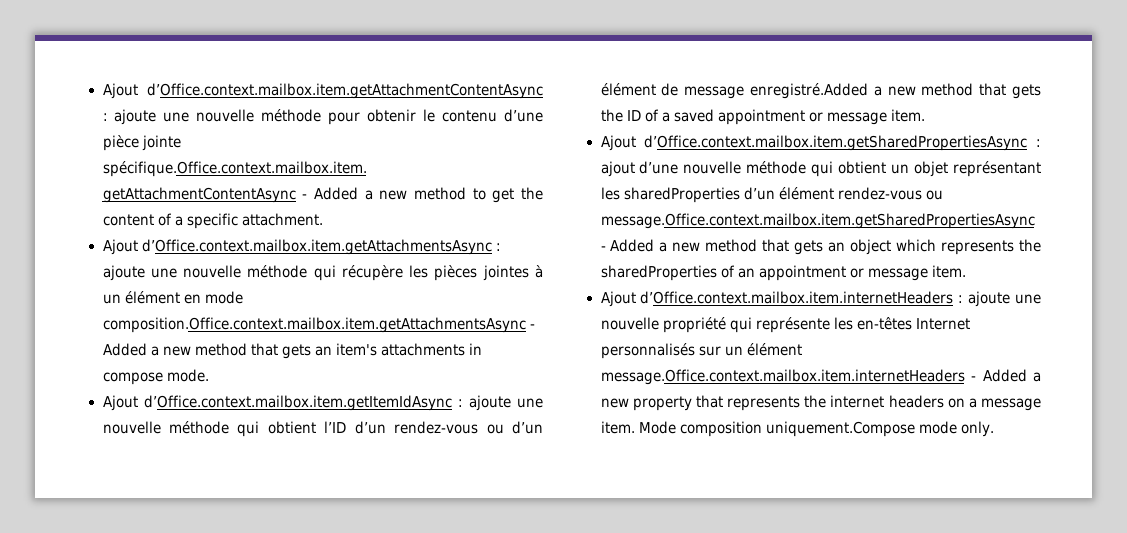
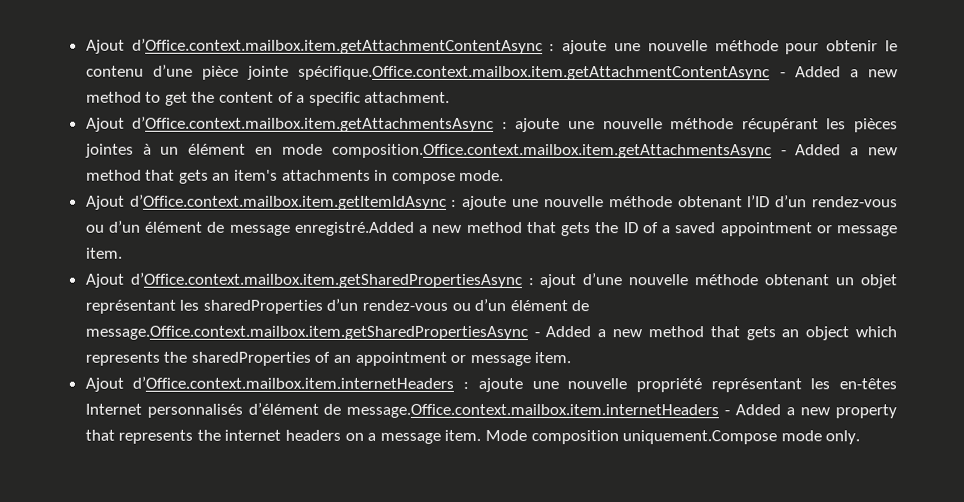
[313,265,403,281] qui récupère -> [741,118,819,133] récupérant
[237,421,316,437] qui obtient -> [677,196,743,208] obtenant
[811,161,887,177] qui obtient -> [764,274,830,286] obtenant
[778,187,943,200] élément rendez-vous ou -> [362,298,590,312] rendez-vous ou d’un élément de
[729,317,830,333] qui représente -> [710,378,802,393] représentant
[698,343,802,356] sur un élément -> [247,402,342,415] d’élément de

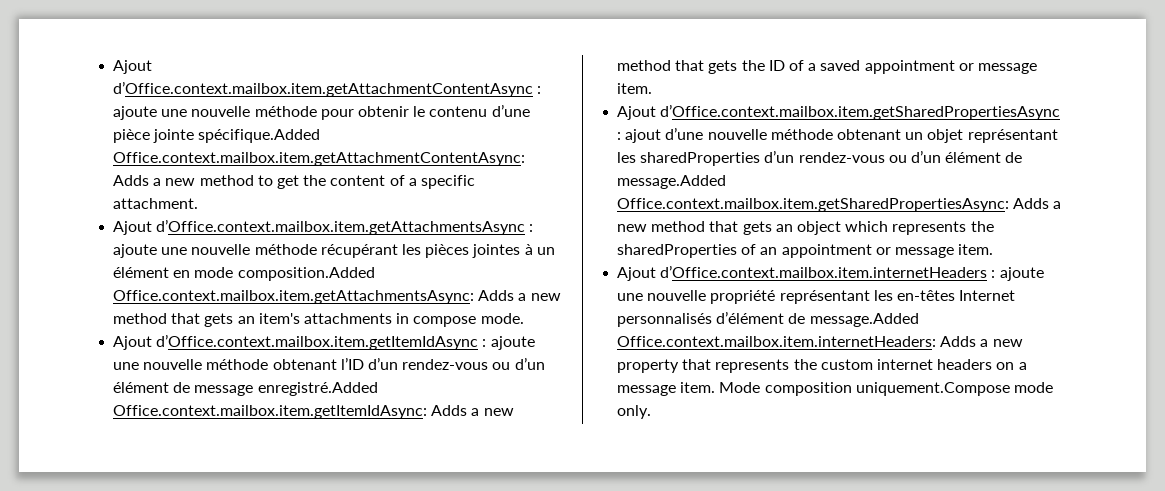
[298,65,841,81] spécifique.Office.context.mailbox.item.getAttachmentContentAsync - Added -> [198,129,321,143] [113,152,526,166] [113,175,150,186] spécifique.Added Office.context.mailbox.item.getAttachmentContentAsync: Adds
[331,143,842,159] composition.Office.context.mailbox.item.getAttachmentsAsync - Added -> [237,267,375,281] [113,290,515,304] composition.Added Office.context.mailbox.item.getAttachmentsAsync: Adds
(415, 228) none -> [113,405,468,419] Office.context.mailbox.item.getItemIdAsync: Adds
[84,325,592,341] message.Office.context.mailbox.item.getSharedPropertiesAsync - Added -> [617,175,727,189] [617,198,1050,212] message.Added Office.context.mailbox.item.getSharedPropertiesAsync: Adds
[346,403,782,419] message.Office.context.mailbox.item.internetHeaders - Added -> [809,313,919,327] [617,336,977,347] message.Added Office.context.mailbox.item.internetHeaders: Adds
(221, 435) none -> [820,359,873,370] custom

•••••

• **Task details**
What you return should be only the exact lines from the top of the entries through the line with "Added -> [237,267,375,281]", minus the pictures.

• **Solution for this problem**
[313,265,403,281] qui récupère -> [741,118,819,133] récupérant
[237,421,316,437] qui obtient -> [677,196,743,208] obtenant
[811,161,887,177] qui obtient -> [764,274,830,286] obtenant
[778,187,943,200] élément rendez-vous ou -> [362,298,590,312] rendez-vous ou d’un élément de
[729,317,830,333] qui représente -> [710,378,802,393] représentant
[698,343,802,356] sur un élément -> [247,402,342,415] d’élément de

[298,65,841,81] spécifique.Office.context.mailbox.item.getAttachmentContentAsync - Added -> [198,129,321,143] [113,152,526,166] [113,175,150,186] spécifique.Added Office.context.mailbox.item.getAttachmentContentAsync: Adds
[331,143,842,159] composition.Office.context.mailbox.item.getAttachmentsAsync - Added -> [237,267,375,281] [113,290,515,304] composition.Added Office.context.mailbox.item.getAttachmentsAsync: Adds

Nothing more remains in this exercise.